(Update: through Saturday night)
This thing has kind of become a moot point of late, what the Great 2008 Dinktease and all, but it's worth remembering what's really important about this season, people: not giving Coiffy McAsshole a lottery pick.
Before we go on, though, I will say that the really bizarre thing about this year's version of our last-gasp push for mediocrity is the fact that we can actually score goals. The Oilers I've come to know and support intermittently are grinders to their very core, gritting out wins with a few well-timed rebounds and some stellar goaltending. Goals were generally scored with all the ease of delivering the one true ring to the molten hellscape in which it was forged, and when opposing teams answered back—it was almost always Joe Sakic, floating into the slot on a fucking cloud and sifting in a shot that looked so natural you would swear to god he's actually the last living descendant of an ancient tribe of people who communicated solely in wrist shots—more or less all hope was lost, unless we could bounce one in off Ryan Smyth's face or something.

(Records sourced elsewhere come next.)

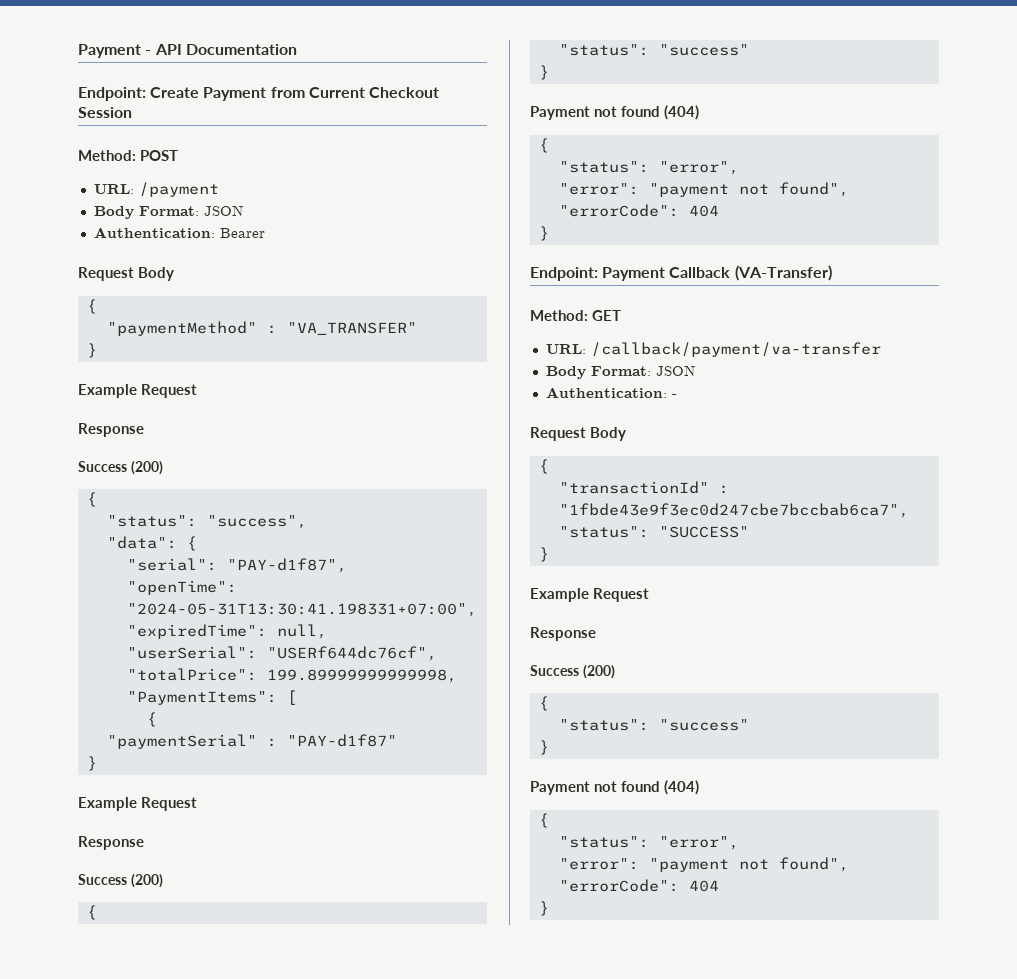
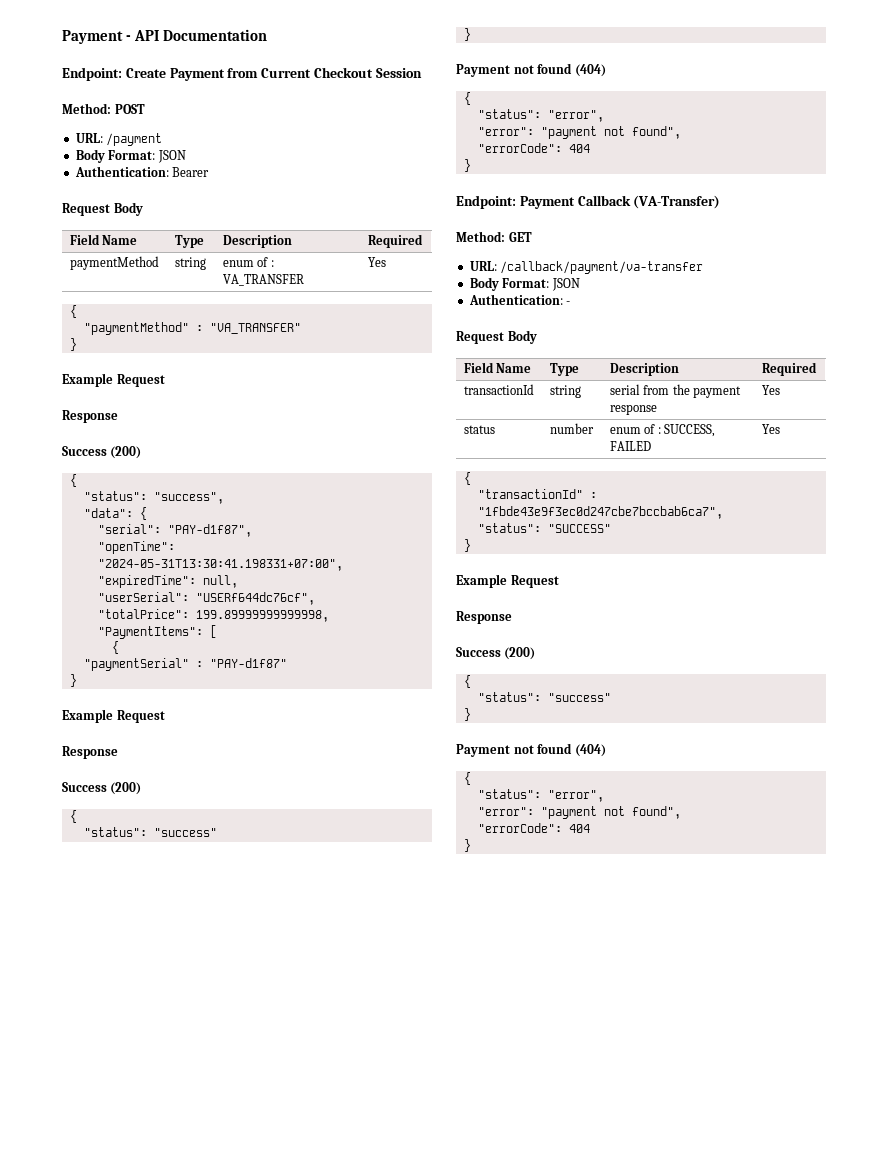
  Authentication: Bearer
  Request Body
+ Field Name | Type | Description | Required
+ paymentMethod | string | enum of : VA_TRANSFER | Yes
  Authentication: -
  Request Body
+ Field Name | Type | Description | Required
+ transactionId | string | serial from the payment response | Yes
+ status | number | enum of : SUCCESS, FAILED | Yes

Now, though, when a team comes back from a 3-goal deficit, I almost get excited to see how we'll get out of this one. Will it be some ridiculous, three-dekes-and-a-no-look-pass Hemsky-to-Gagner play? Maybe Joni Pitkanen leading the rush and wiring one over the goalie's shoulder? Or how about a goal-mouth scramble tap-in for old time's sake? These are heady days, if only because being down by two goals isn't an automatic signal to start drinking a lot faster. I still don't think the playoffs are actually a legitimate shot, but hey, at least the highlight packages look good.

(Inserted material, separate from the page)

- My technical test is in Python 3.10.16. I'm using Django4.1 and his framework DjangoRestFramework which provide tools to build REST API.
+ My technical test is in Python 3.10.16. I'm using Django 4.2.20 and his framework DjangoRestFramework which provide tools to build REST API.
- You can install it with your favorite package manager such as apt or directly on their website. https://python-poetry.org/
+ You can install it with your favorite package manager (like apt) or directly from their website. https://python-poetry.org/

Anyway, with specific regards to the push, it's been a big week. The Oil can now officially do no worse than fourth-worst which, while still in the lottery, is working towards something big, especially since the teams currently occupying fourth- and fifth-worst would need to play better than .500 to pass us. Basically, there's a really good chance we won't finish in the bottom five, which, in my estimation, makes this season a success. Sure, there's a decent chance we might still finish in the bottom six, but hey, I set my sights low at the beginning, and that's where they're going to stay.
Now, then, let us sit back and enjoy a new push, the one to finish 9th in the west. If I may re-appropriate some Coolio for you all, there ain't no finish like a high-single-digits finish, cuz a high-single-digits finish is all we've been capable of for the last 12 years.
Oilers: 81 Points (T-10th worst with Florida, Buffalo)
9. Toronto (80 points; 6 games remaining): 1-5-0
8. Chicago (78 points; 7 games remaining): 2-5-0
7. Phoenix (78 points; 6 games remaining): 2-4-0
6. Columbus (77 points; 7 games remaining): 2-4-1
5. NYI (73 points; 7 games remaining): 4-2-1
4. St. Louis (71 points; 8 games remaining): 5-2-1
3. Atlanta (70 points; 5 games remaining): CAN'T PASS US
2. Tampa (66 points; 7 games remaining): CAN'T PASS US
1. LA (66 points; 6 games remaining): CAN'T PASS US
What is this?
While last time out we used the drafting of one potential Russian superstar (which turned out to be a moot point, but whatever) as our mark, being as how the Oilers are currently without our own first round pick, this year's edition takes on a more depressing veneer: keeping a potential number one pick out of the hands of Brian Burke, both for reasons of Oiler fan sanity (ie "WE LOST OUT ON STEVE STAMKOS FOR DUSTIN PENNER?!?!?!?!") and because Burke's a big, stupid fathead who is fat and stupid and has a big head.
Above is the record each team below the Oilers would need to pass them. The trick, though, is that the NHL's draft lottery means that any team in the bottom five has the potential to draft first overall: essentially, to be sure Burke doesn't draft first overall, the Oilers need to finish at least sixth-worst in the league. Also included are teams the Oilers have been ahead of since the beginning of this endeavour, to provide some perspective on just where they might finish.
Thanks to James Mirtle for the original idea.